TASK TO CARRY OUT:
Copy the data exactly, pictures aside.

RECORDS PROVIDED START

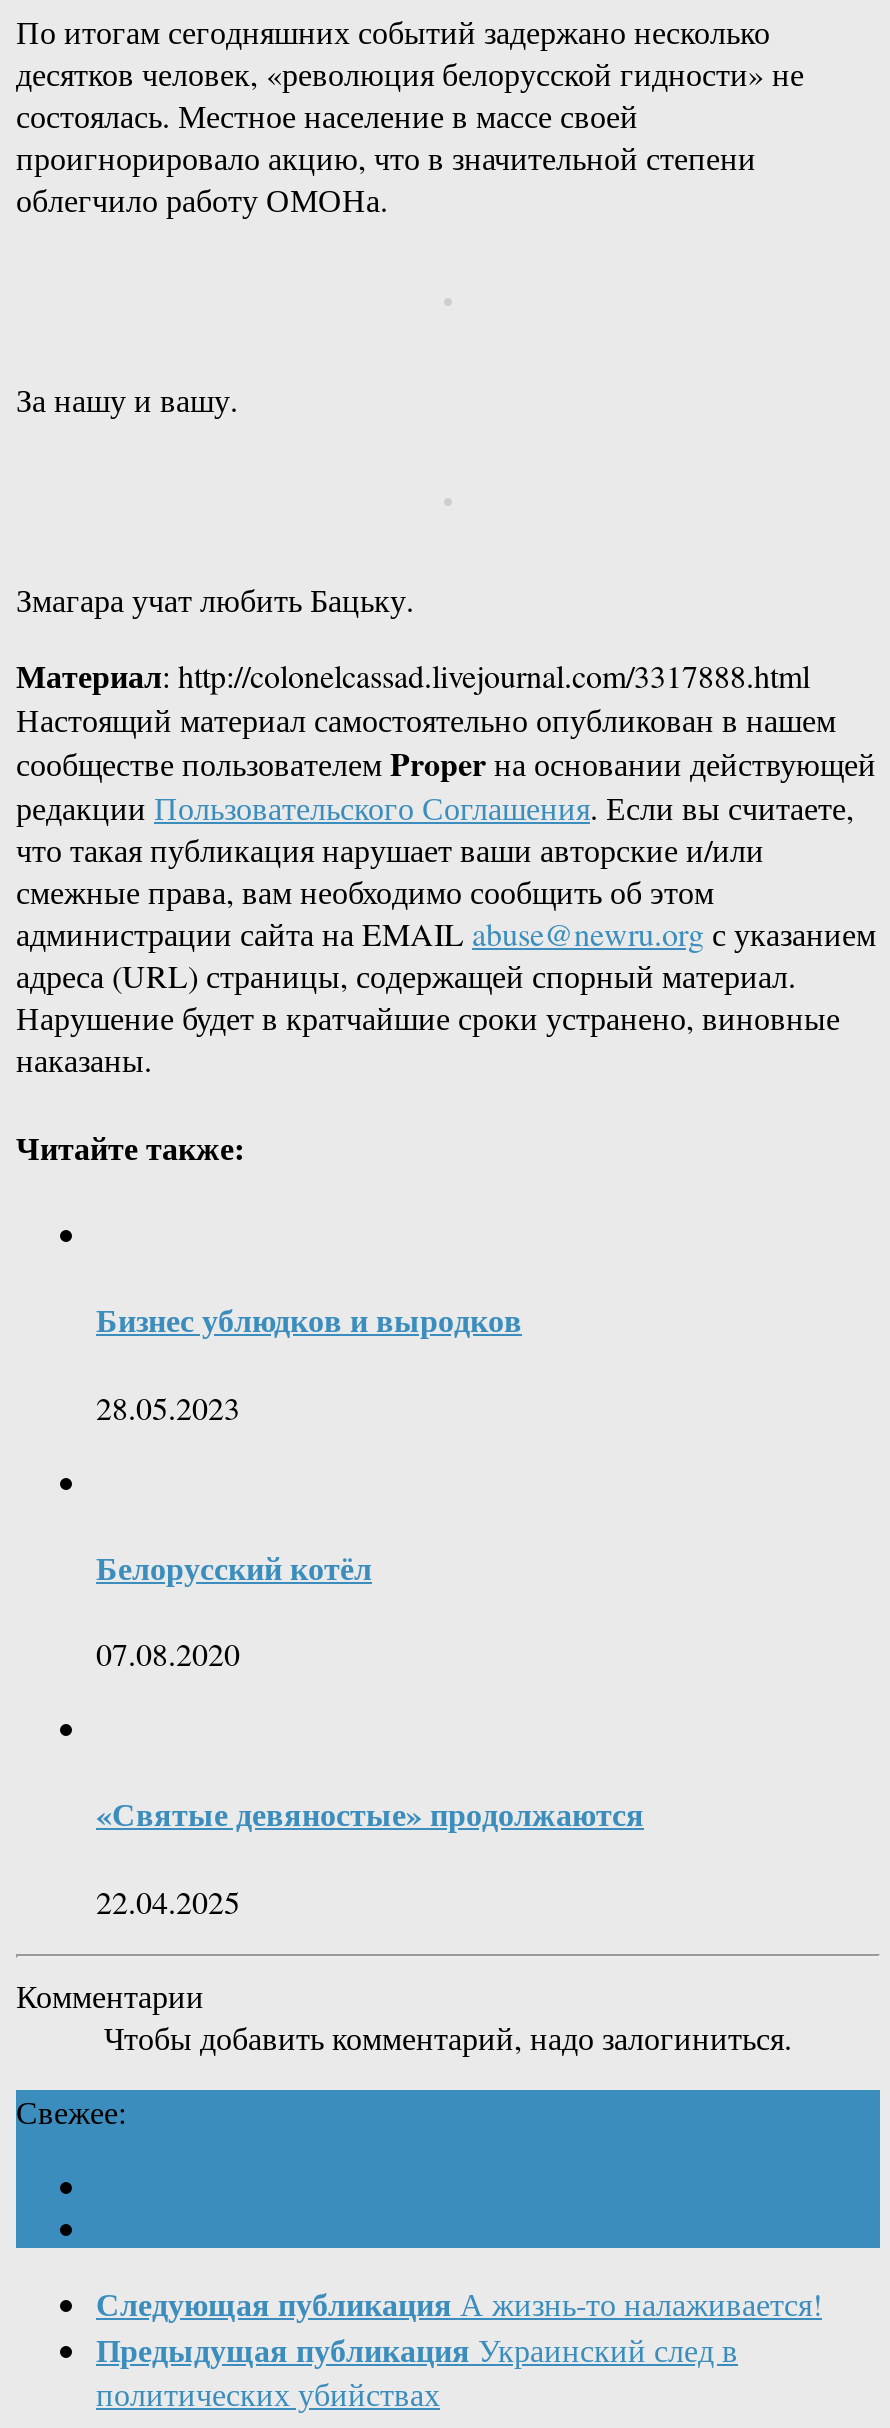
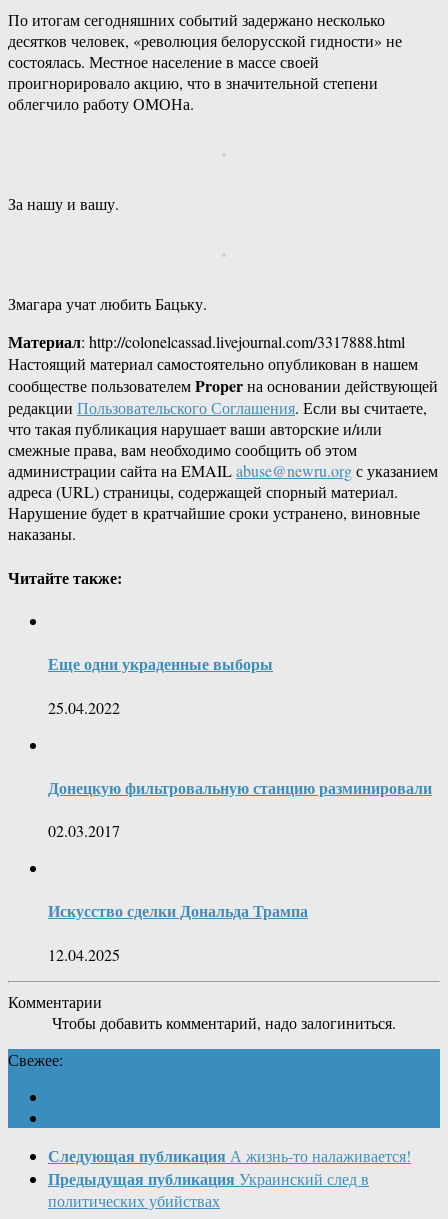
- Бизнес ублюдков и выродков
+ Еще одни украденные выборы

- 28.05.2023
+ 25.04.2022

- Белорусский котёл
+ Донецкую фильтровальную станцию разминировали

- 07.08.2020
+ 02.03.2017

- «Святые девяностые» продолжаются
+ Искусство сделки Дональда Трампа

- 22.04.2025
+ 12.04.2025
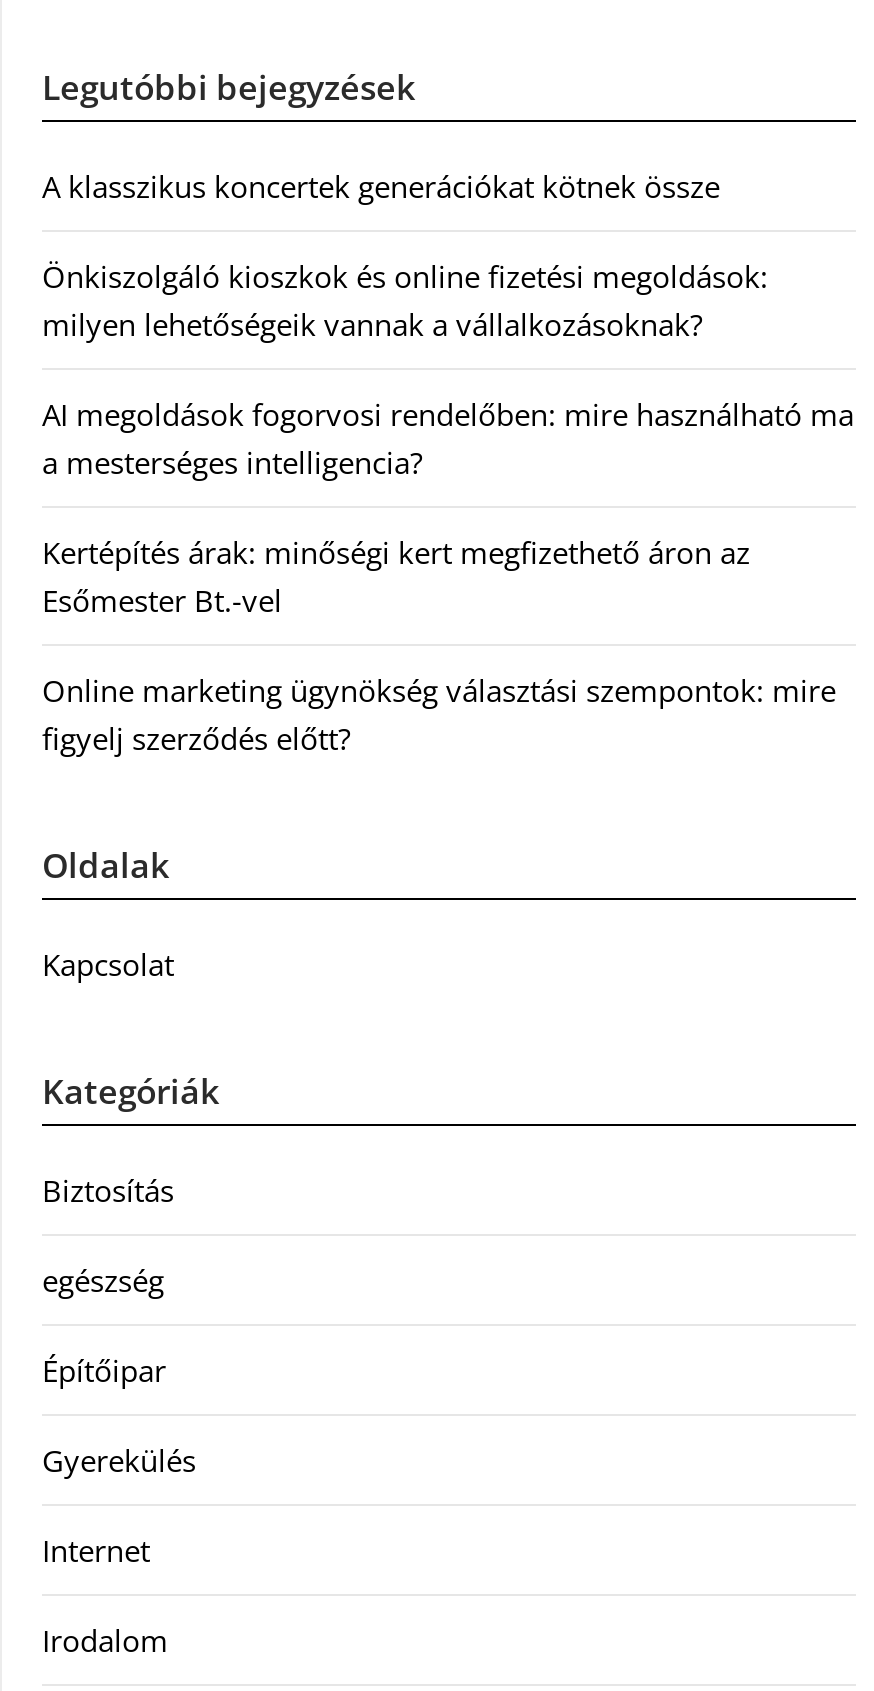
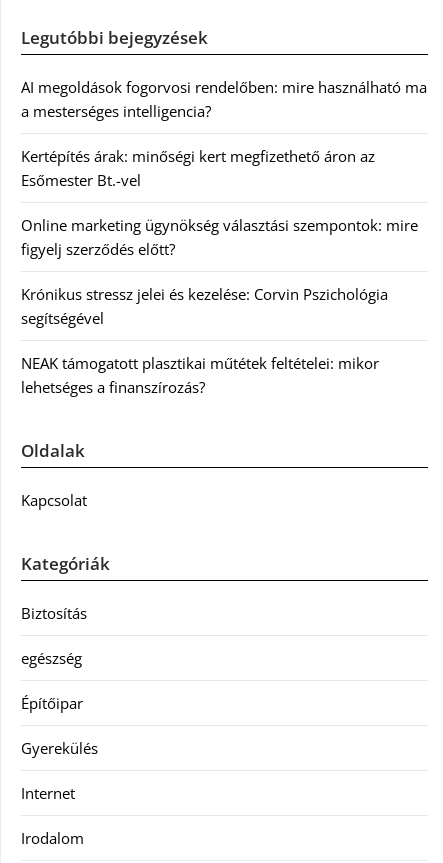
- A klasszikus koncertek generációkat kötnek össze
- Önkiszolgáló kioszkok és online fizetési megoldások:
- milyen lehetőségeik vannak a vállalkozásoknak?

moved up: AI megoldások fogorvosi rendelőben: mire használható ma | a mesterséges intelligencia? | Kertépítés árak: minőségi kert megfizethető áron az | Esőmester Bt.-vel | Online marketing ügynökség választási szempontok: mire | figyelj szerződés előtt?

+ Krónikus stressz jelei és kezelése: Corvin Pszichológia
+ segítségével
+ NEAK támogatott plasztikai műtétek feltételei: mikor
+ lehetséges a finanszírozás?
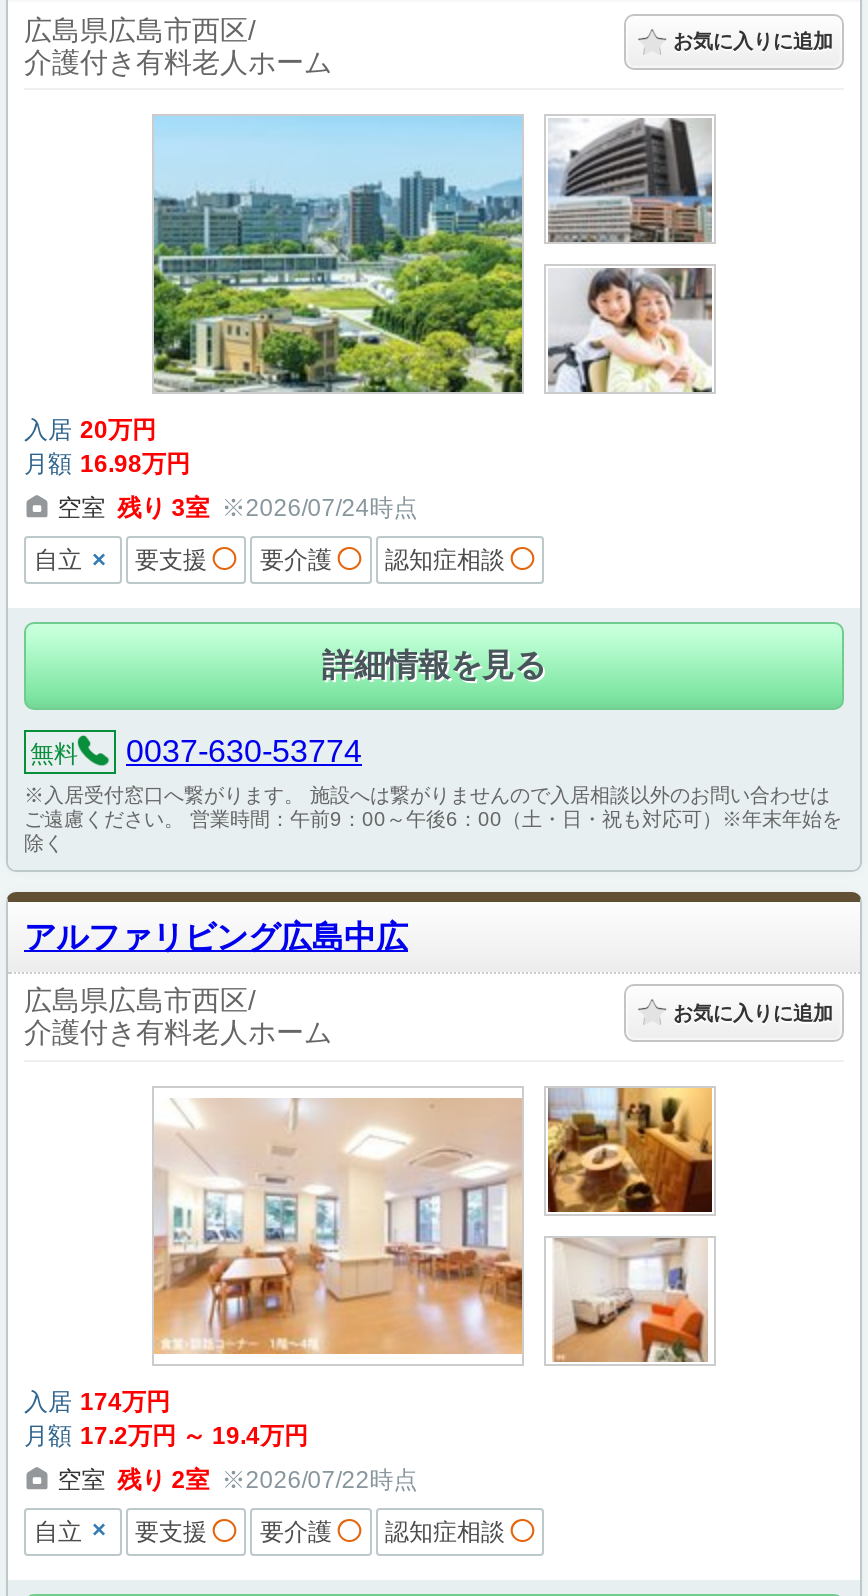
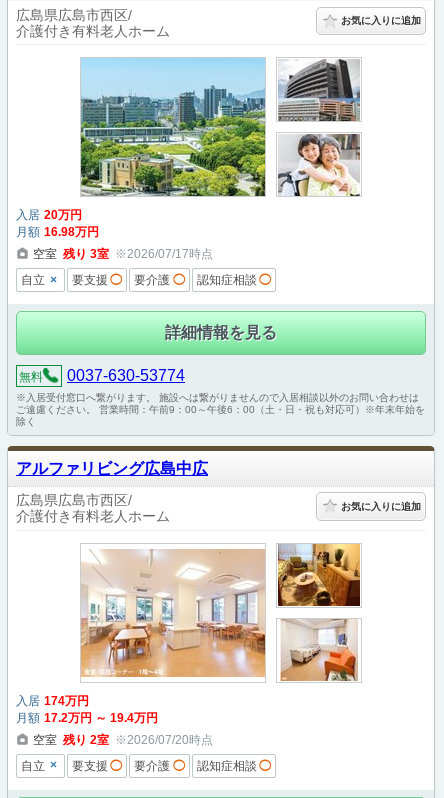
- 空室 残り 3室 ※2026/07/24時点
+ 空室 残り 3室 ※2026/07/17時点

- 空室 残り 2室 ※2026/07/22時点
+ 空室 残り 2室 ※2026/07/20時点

RECORDS PROVIDED END

EXPECTED ANSWER:
- Бизнес ублюдков и выродков
+ Еще одни украденные выборы

- 28.05.2023
+ 25.04.2022

- Белорусский котёл
+ Донецкую фильтровальную станцию разминировали

- 07.08.2020
+ 02.03.2017

- «Святые девяностые» продолжаются
+ Искусство сделки Дональда Трампа

- 22.04.2025
+ 12.04.2025
- A klasszikus koncertek generációkat kötnek össze
- Önkiszolgáló kioszkok és online fizetési megoldások:
- milyen lehetőségeik vannak a vállalkozásoknak?

moved up: AI megoldások fogorvosi rendelőben: mire használható ma | a mesterséges intelligencia? | Kertépítés árak: minőségi kert megfizethető áron az | Esőmester Bt.-vel | Online marketing ügynökség választási szempontok: mire | figyelj szerződés előtt?

+ Krónikus stressz jelei és kezelése: Corvin Pszichológia
+ segítségével
+ NEAK támogatott plasztikai műtétek feltételei: mikor
+ lehetséges a finanszírozás?
- 空室 残り 3室 ※2026/07/24時点
+ 空室 残り 3室 ※2026/07/17時点

- 空室 残り 2室 ※2026/07/22時点
+ 空室 残り 2室 ※2026/07/20時点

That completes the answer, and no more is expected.